This time, the initial ggplot() function also contains the code cumulative = TRUE, which adds one year of data with each frame, and leaves the previously added data in place.

This should be the result:

Again, we can save as GIF and video:

# save as GIF and video
gg_animate(warming_chart, "warming.gif", ani.width = 750, ani.height = 500, interval = 0.1)
gg_animate(warming_chart, "warming.mp4", ani.width = 1600, ani.height = 900, interval = 0.1)

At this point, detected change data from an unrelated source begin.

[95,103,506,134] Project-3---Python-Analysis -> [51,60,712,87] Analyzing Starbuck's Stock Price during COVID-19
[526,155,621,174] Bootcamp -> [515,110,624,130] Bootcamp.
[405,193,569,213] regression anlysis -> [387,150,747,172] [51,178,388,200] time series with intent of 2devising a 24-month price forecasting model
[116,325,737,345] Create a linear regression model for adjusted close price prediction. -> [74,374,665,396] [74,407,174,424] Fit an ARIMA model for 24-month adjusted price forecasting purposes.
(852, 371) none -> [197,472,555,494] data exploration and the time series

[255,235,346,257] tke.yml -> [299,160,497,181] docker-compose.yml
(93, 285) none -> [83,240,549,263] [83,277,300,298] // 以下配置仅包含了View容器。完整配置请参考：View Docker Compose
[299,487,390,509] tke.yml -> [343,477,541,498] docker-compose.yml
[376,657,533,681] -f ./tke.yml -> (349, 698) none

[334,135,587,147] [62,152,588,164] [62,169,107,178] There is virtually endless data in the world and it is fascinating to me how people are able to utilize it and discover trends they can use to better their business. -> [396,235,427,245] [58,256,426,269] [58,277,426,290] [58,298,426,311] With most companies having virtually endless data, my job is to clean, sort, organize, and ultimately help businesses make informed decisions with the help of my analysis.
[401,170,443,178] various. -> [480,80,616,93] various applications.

Combine the chart with maps to make a composite animation of the historical temperature record

To replicate this video, shown above, we need to combine the maps in the maps folder with individual images of each frame of the chart. So rather than using gganimate, we will now write a for loop to save the individual frames.

For loops: how they work

This code should help explain how a for loop works:

# make a list of years, from 1880 to 2015
years <- c(1880:2015)

# for loop to print each year to the console, pausing for one second each time
for (y in years) {
  print(y)
  Sys.sleep(1) 
}

The output should begin:

[1] 1880
[1] 1881
[1] 1882
[1] 1883
[1] 1884
[1] 1885
[1] 1886
[1] 1887

The first line of code creates a list of integers, from 1880 to 2015, as an R object called years.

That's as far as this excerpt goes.